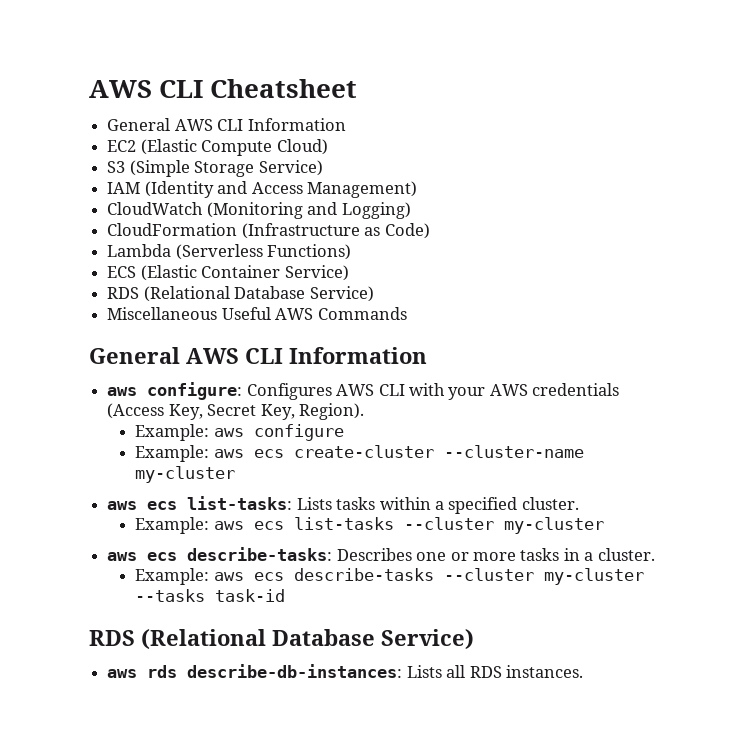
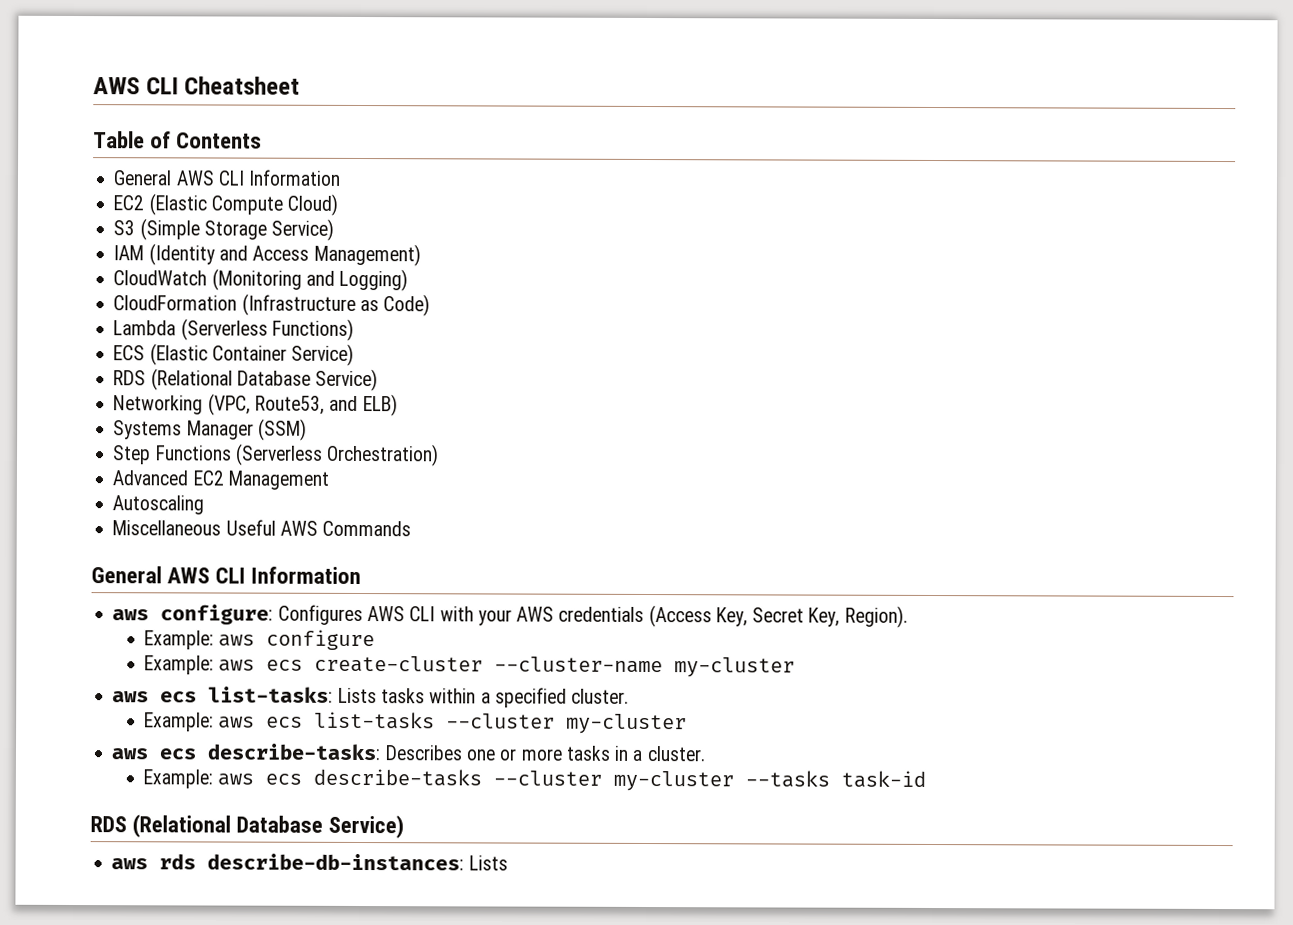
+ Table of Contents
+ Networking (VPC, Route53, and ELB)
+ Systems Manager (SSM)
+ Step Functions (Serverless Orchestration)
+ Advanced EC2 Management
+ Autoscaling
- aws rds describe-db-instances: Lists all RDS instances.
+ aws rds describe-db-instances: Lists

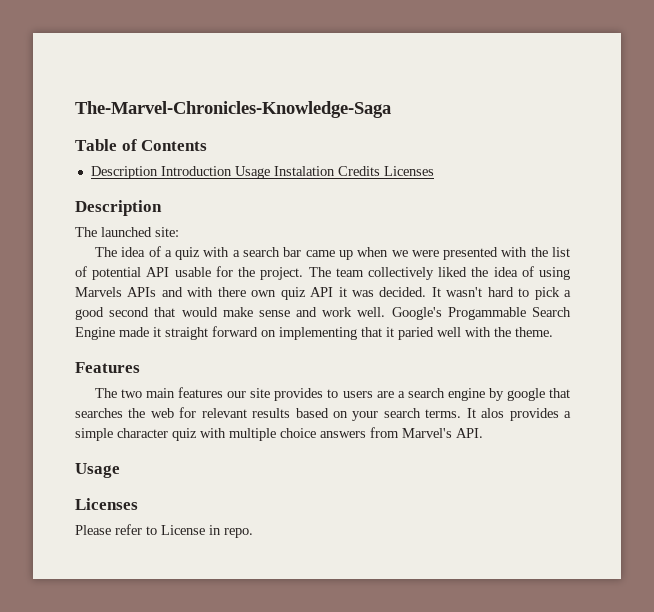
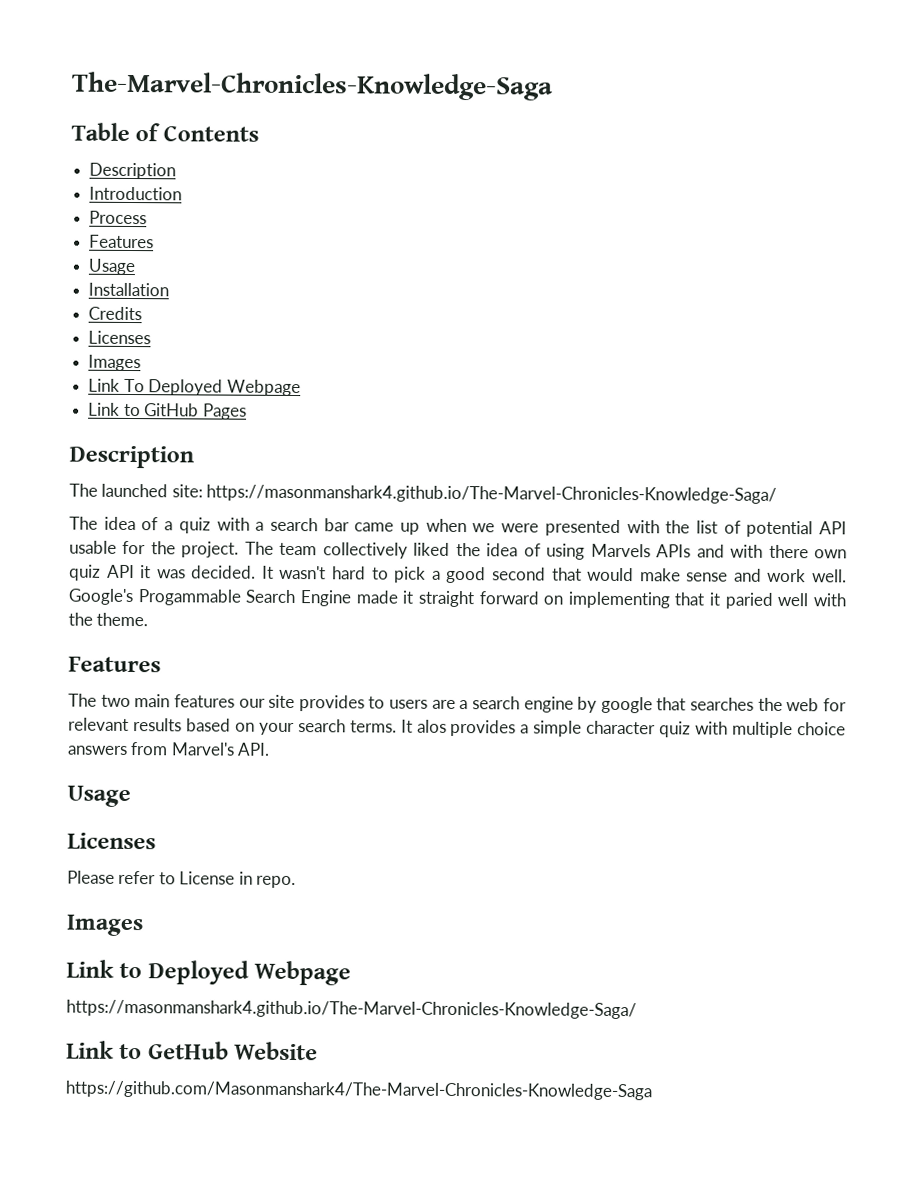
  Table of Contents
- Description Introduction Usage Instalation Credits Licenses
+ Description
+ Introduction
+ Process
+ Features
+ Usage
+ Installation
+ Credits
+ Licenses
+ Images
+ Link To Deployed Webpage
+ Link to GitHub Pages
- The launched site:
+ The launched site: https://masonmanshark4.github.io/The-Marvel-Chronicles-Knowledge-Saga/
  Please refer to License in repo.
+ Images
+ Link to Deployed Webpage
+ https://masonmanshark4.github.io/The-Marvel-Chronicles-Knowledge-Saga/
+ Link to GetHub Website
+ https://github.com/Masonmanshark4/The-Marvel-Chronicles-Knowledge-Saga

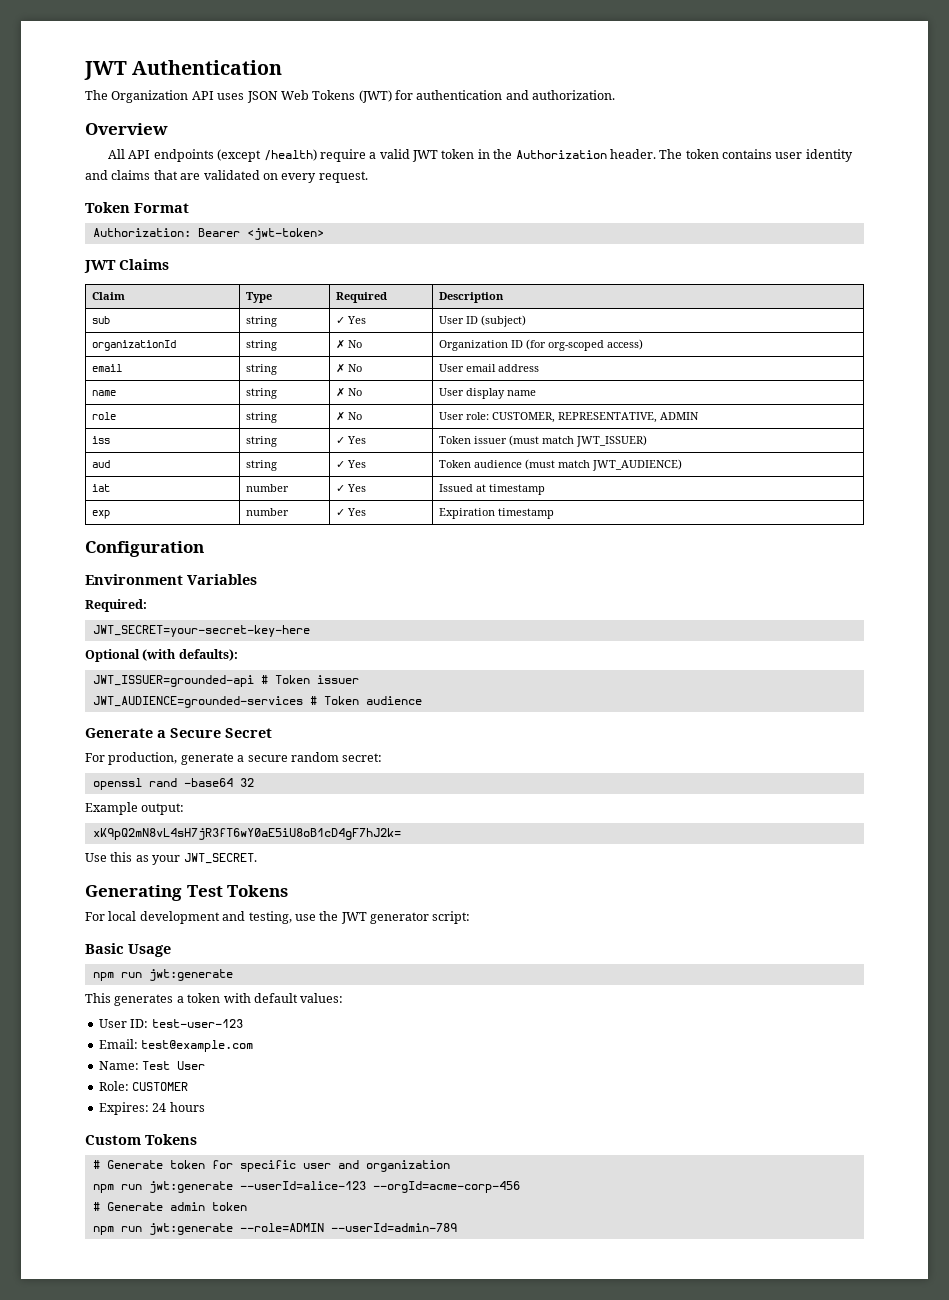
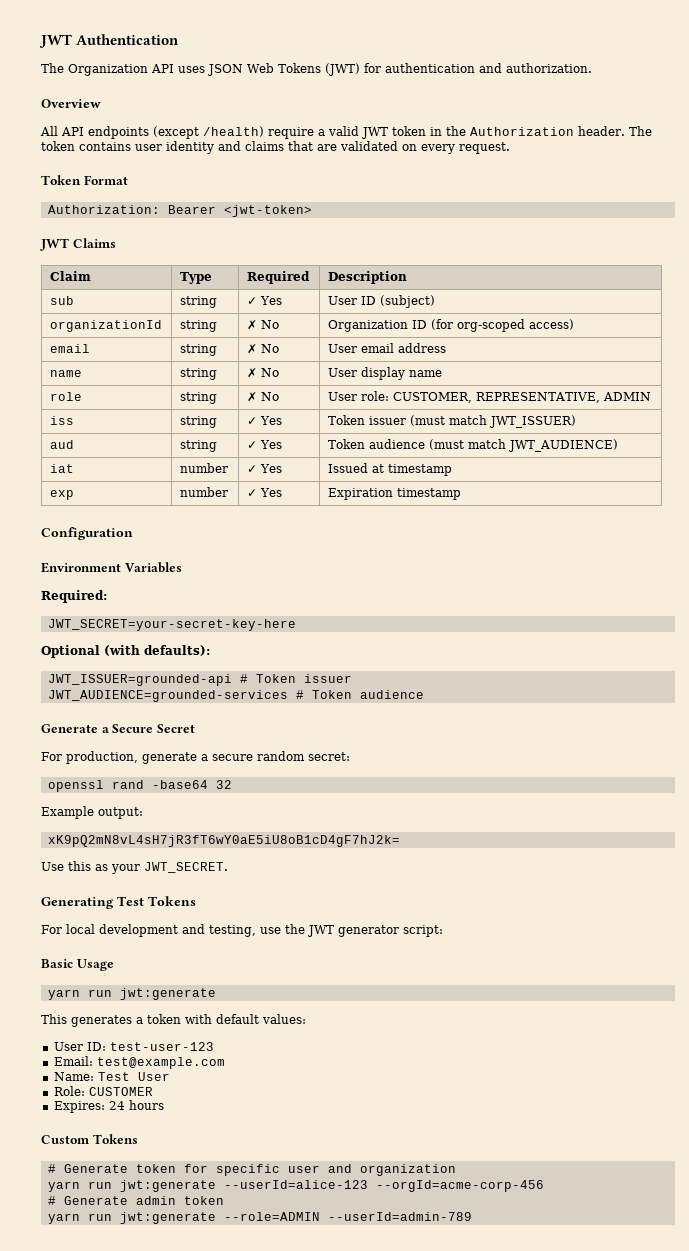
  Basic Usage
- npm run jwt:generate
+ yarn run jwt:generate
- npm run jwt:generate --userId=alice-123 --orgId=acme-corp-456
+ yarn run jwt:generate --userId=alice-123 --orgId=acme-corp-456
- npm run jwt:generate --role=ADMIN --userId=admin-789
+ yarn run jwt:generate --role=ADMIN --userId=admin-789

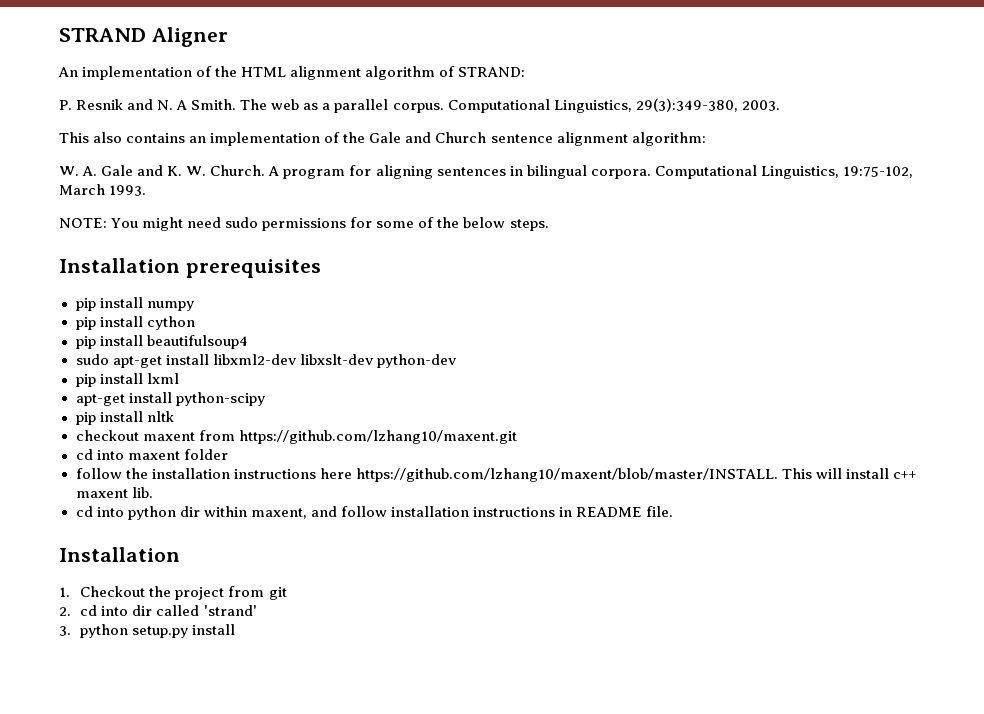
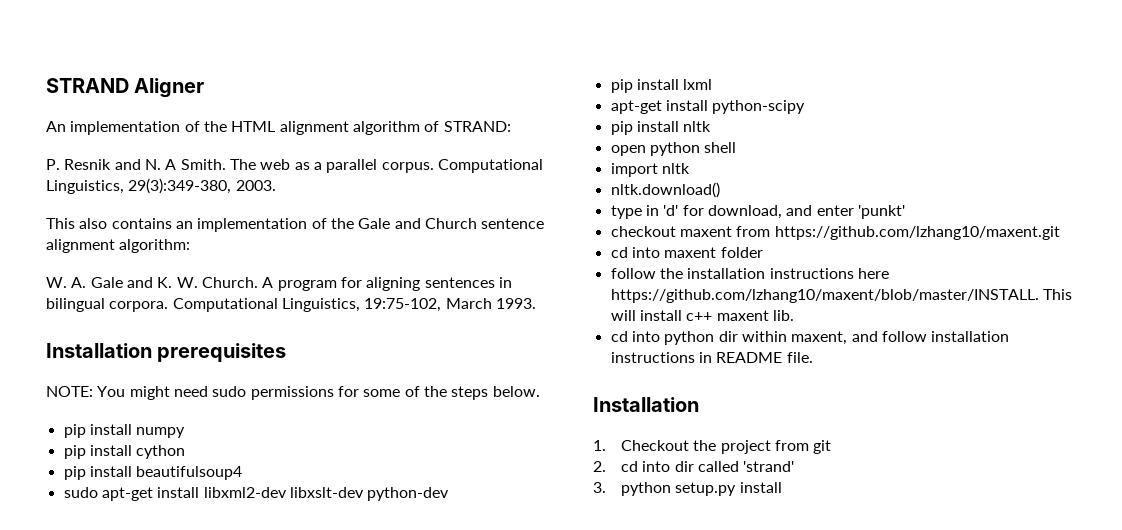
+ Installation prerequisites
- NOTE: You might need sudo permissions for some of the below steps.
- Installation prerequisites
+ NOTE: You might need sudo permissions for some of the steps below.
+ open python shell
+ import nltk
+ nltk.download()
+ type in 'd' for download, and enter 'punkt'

-.-.-

Task directions -> Pictures aside, retype the entries above exactly as they are.

Task output ->
+ Table of Contents
+ Networking (VPC, Route53, and ELB)
+ Systems Manager (SSM)
+ Step Functions (Serverless Orchestration)
+ Advanced EC2 Management
+ Autoscaling
- aws rds describe-db-instances: Lists all RDS instances.
+ aws rds describe-db-instances: Lists

  Table of Contents
- Description Introduction Usage Instalation Credits Licenses
+ Description
+ Introduction
+ Process
+ Features
+ Usage
+ Installation
+ Credits
+ Licenses
+ Images
+ Link To Deployed Webpage
+ Link to GitHub Pages
- The launched site:
+ The launched site: https://masonmanshark4.github.io/The-Marvel-Chronicles-Knowledge-Saga/
  Please refer to License in repo.
+ Images
+ Link to Deployed Webpage
+ https://masonmanshark4.github.io/The-Marvel-Chronicles-Knowledge-Saga/
+ Link to GetHub Website
+ https://github.com/Masonmanshark4/The-Marvel-Chronicles-Knowledge-Saga

  Basic Usage
- npm run jwt:generate
+ yarn run jwt:generate
- npm run jwt:generate --userId=alice-123 --orgId=acme-corp-456
+ yarn run jwt:generate --userId=alice-123 --orgId=acme-corp-456
- npm run jwt:generate --role=ADMIN --userId=admin-789
+ yarn run jwt:generate --role=ADMIN --userId=admin-789

+ Installation prerequisites
- NOTE: You might need sudo permissions for some of the below steps.
- Installation prerequisites
+ NOTE: You might need sudo permissions for some of the steps below.
+ open python shell
+ import nltk
+ nltk.download()
+ type in 'd' for download, and enter 'punkt'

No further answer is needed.